[Source records]

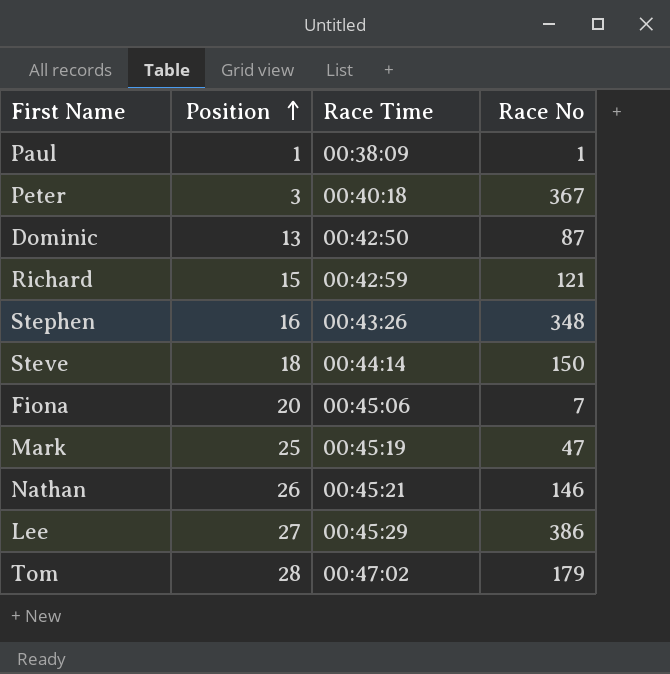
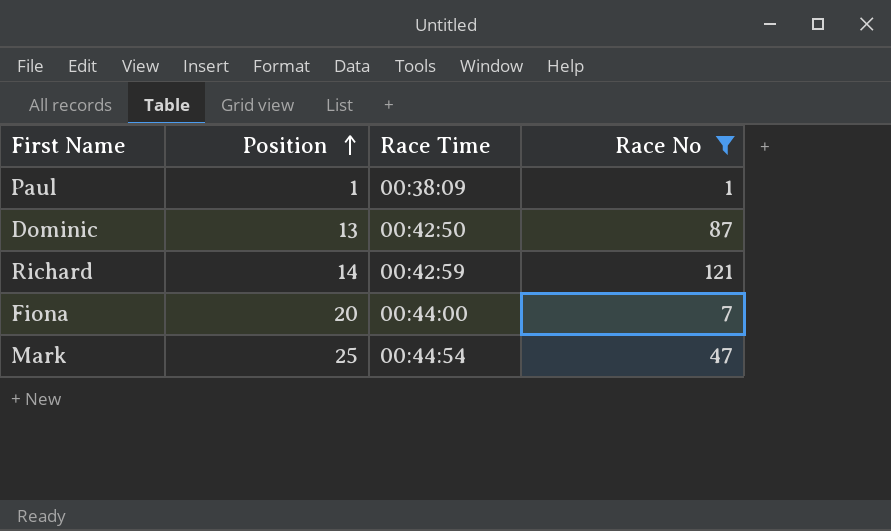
filter: none -> Race No <= 121
Richard | Position: 15 -> 14
Fiona | Race Time: 00:45:06 -> 00:44:00
Mark | Race Time: 00:45:19 -> 00:44:54

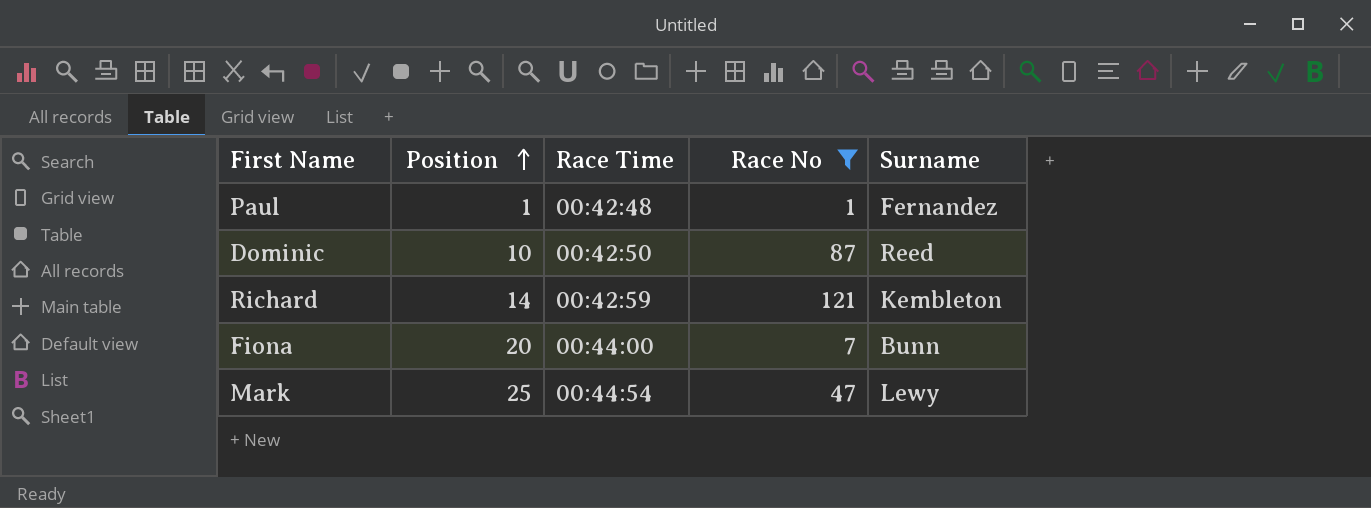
column Surname | position: none -> 5
Paul | Race Time: 00:38:09 -> 00:42:48
Dominic | Position: 13 -> 10

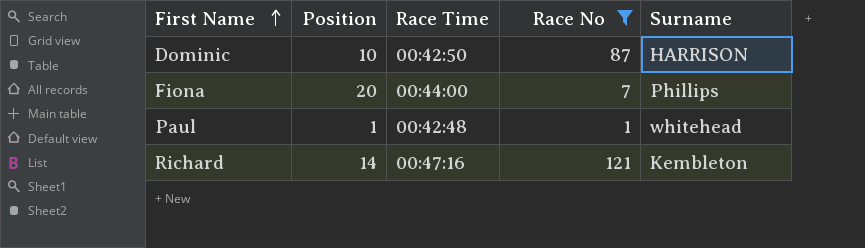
row order: Position ascending -> First Name ascending
row Mark: 25 | 00:44:54 | 47 | Lewy -> none
Dominic | Surname: Reed -> HARRISON
Fiona | Surname: Bunn -> Phillips
Paul | Surname: Fernandez -> whitehead
Richard | Race Time: 00:42:59 -> 00:47:16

Task directions.
What lines above hold the word "none"? Pull each one out.

Exercise response.
filter: none -> Race No <= 121
column Surname | position: none -> 5
row Mark: 25 | 00:44:54 | 47 | Lewy -> none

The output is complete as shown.